§ **What you should do**
Restate word for word the lines of the listing below, from its first line through the line with "(146, 407) none", without the pictures.
# # # # # # #
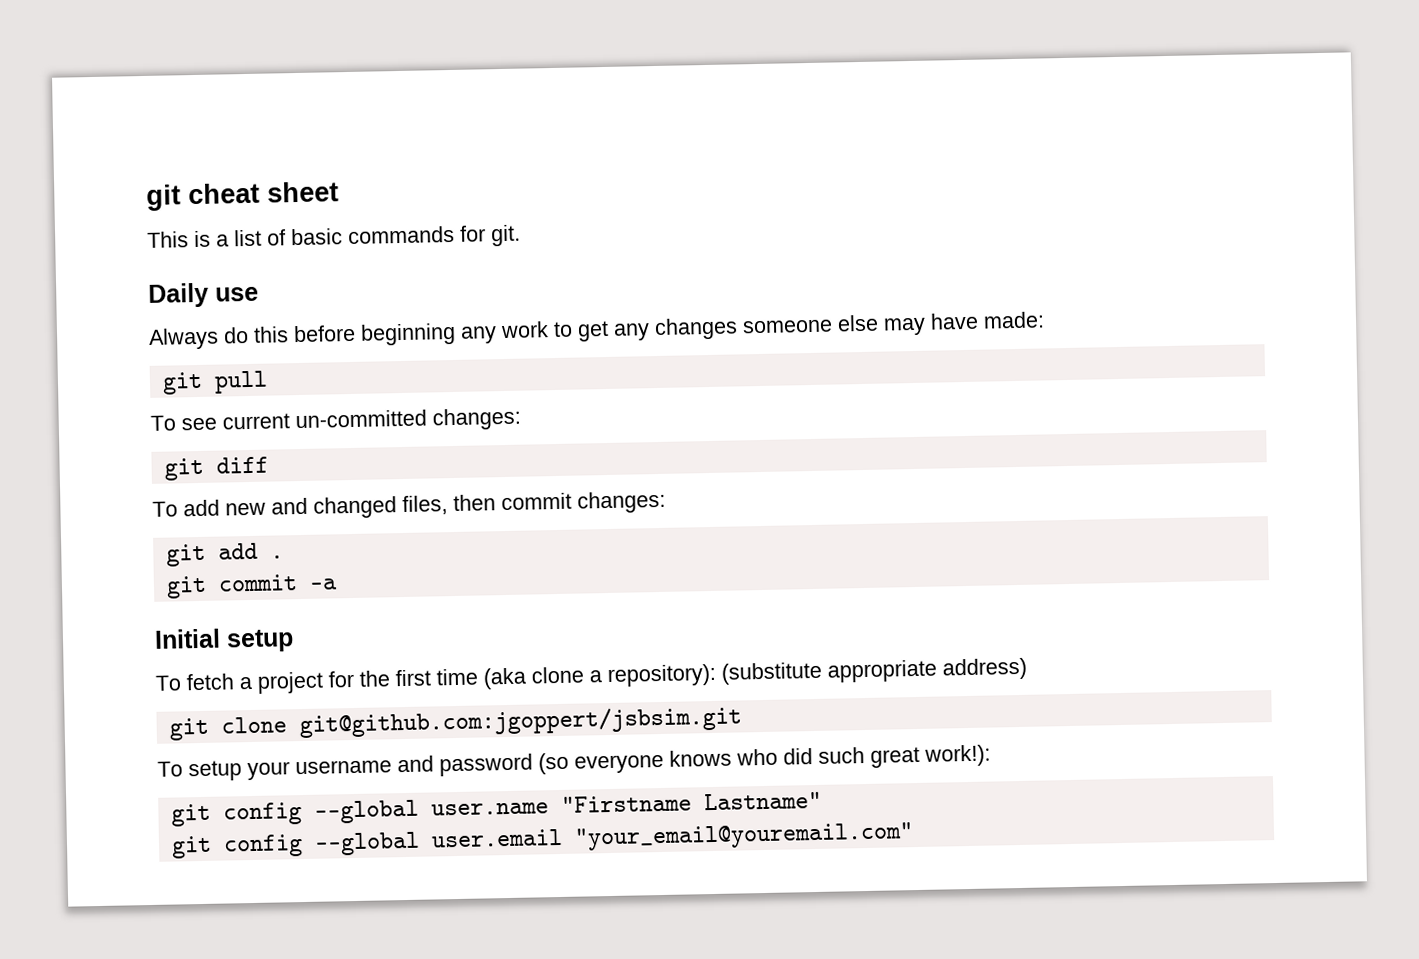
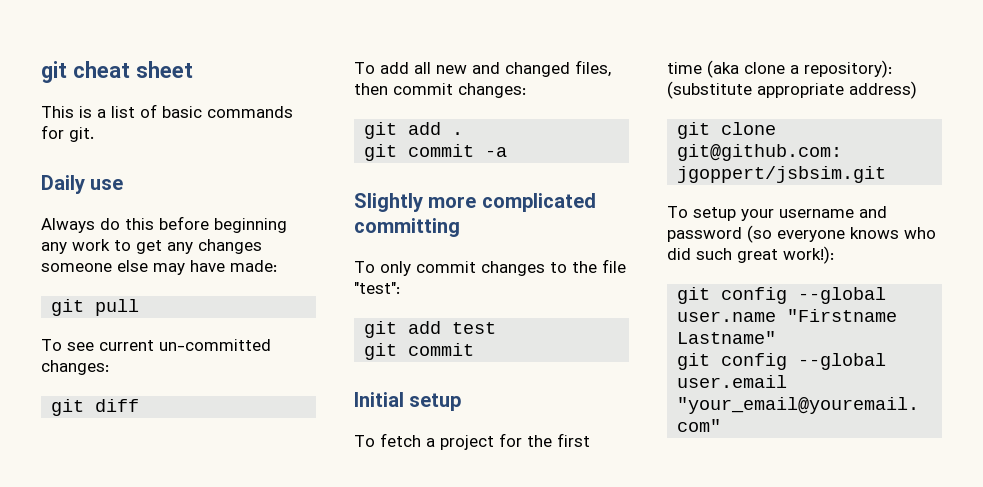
(220, 508) none -> [414,62,431,74] all
(338, 584) none -> [354,193,596,212] [354,218,460,237] [354,259,626,276] [354,282,400,294] [364,321,497,338] [364,343,475,360] // Slightly more complicated committing // To only commit changes to the file "test": // git add test // git commit

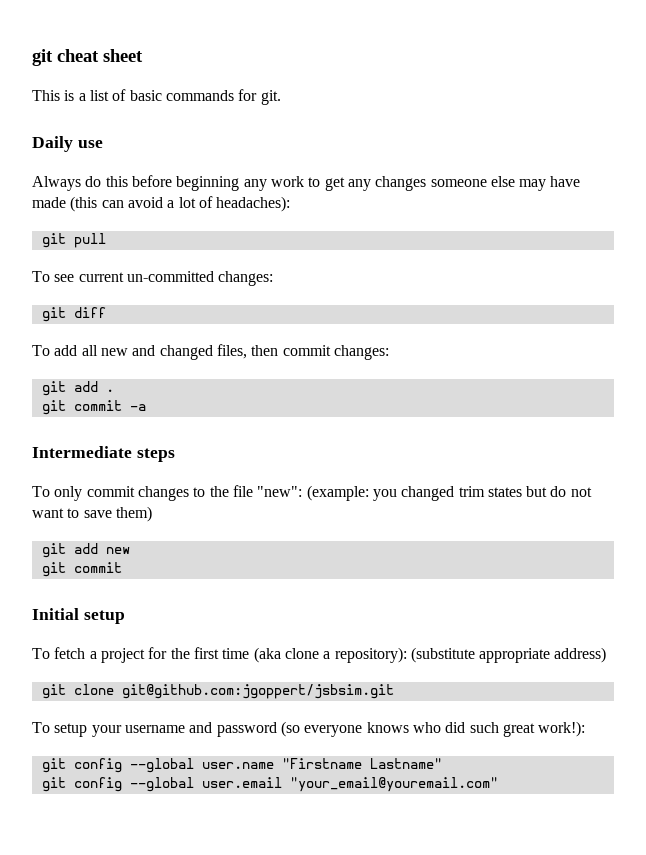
[230,260,277,272] made: -> [32,196,291,212] made (this can avoid a lot of headaches):
[354,193,596,212] [354,218,460,237] Slightly more complicated committing -> [32,446,175,462] Intermediate steps
[354,282,400,294] [364,321,497,338] "test": // git add test -> [257,485,592,501] [32,506,152,522] [41,543,130,558] "new": (example: you changed trim states but do not want to save them) // git add new

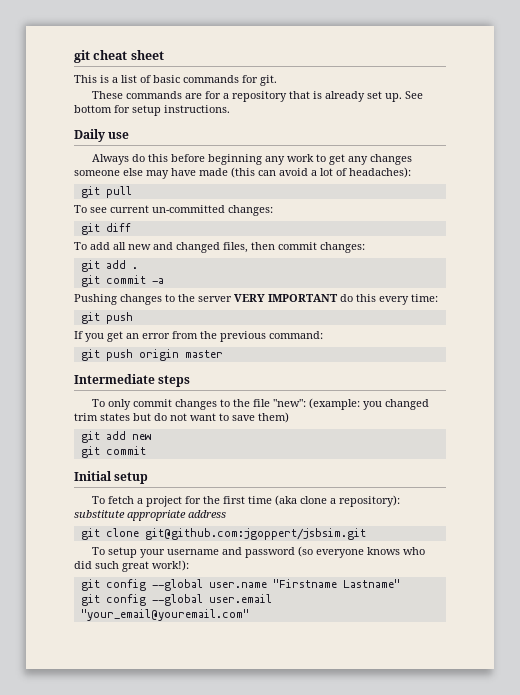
(281, 97) none -> [92,91,424,102] [74,105,230,116] // These commands are for a repository that is already set up. See bottom for setup instructions.
(146, 407) none -> [74,294,438,305] [80,312,133,324] [74,331,323,342] [80,349,223,361] // Pushing changes to the server VERY IMPORTANT do this every time: // git push // If you get an error from the previous command: // git push origin master
[410,647,607,663] (substitute appropriate address) -> [74,510,226,521] substitute appropriate address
# # # # # # #
§ **Reply to the task**
(220, 508) none -> [414,62,431,74] all
(338, 584) none -> [354,193,596,212] [354,218,460,237] [354,259,626,276] [354,282,400,294] [364,321,497,338] [364,343,475,360] // Slightly more complicated committing // To only commit changes to the file "test": // git add test // git commit

[230,260,277,272] made: -> [32,196,291,212] made (this can avoid a lot of headaches):
[354,193,596,212] [354,218,460,237] Slightly more complicated committing -> [32,446,175,462] Intermediate steps
[354,282,400,294] [364,321,497,338] "test": // git add test -> [257,485,592,501] [32,506,152,522] [41,543,130,558] "new": (example: you changed trim states but do not want to save them) // git add new

(281, 97) none -> [92,91,424,102] [74,105,230,116] // These commands are for a repository that is already set up. See bottom for setup instructions.
(146, 407) none -> [74,294,438,305] [80,312,133,324] [74,331,323,342] [80,349,223,361] // Pushing changes to the server VERY IMPORTANT do this every time: // git push // If you get an error from the previous command: // git push origin master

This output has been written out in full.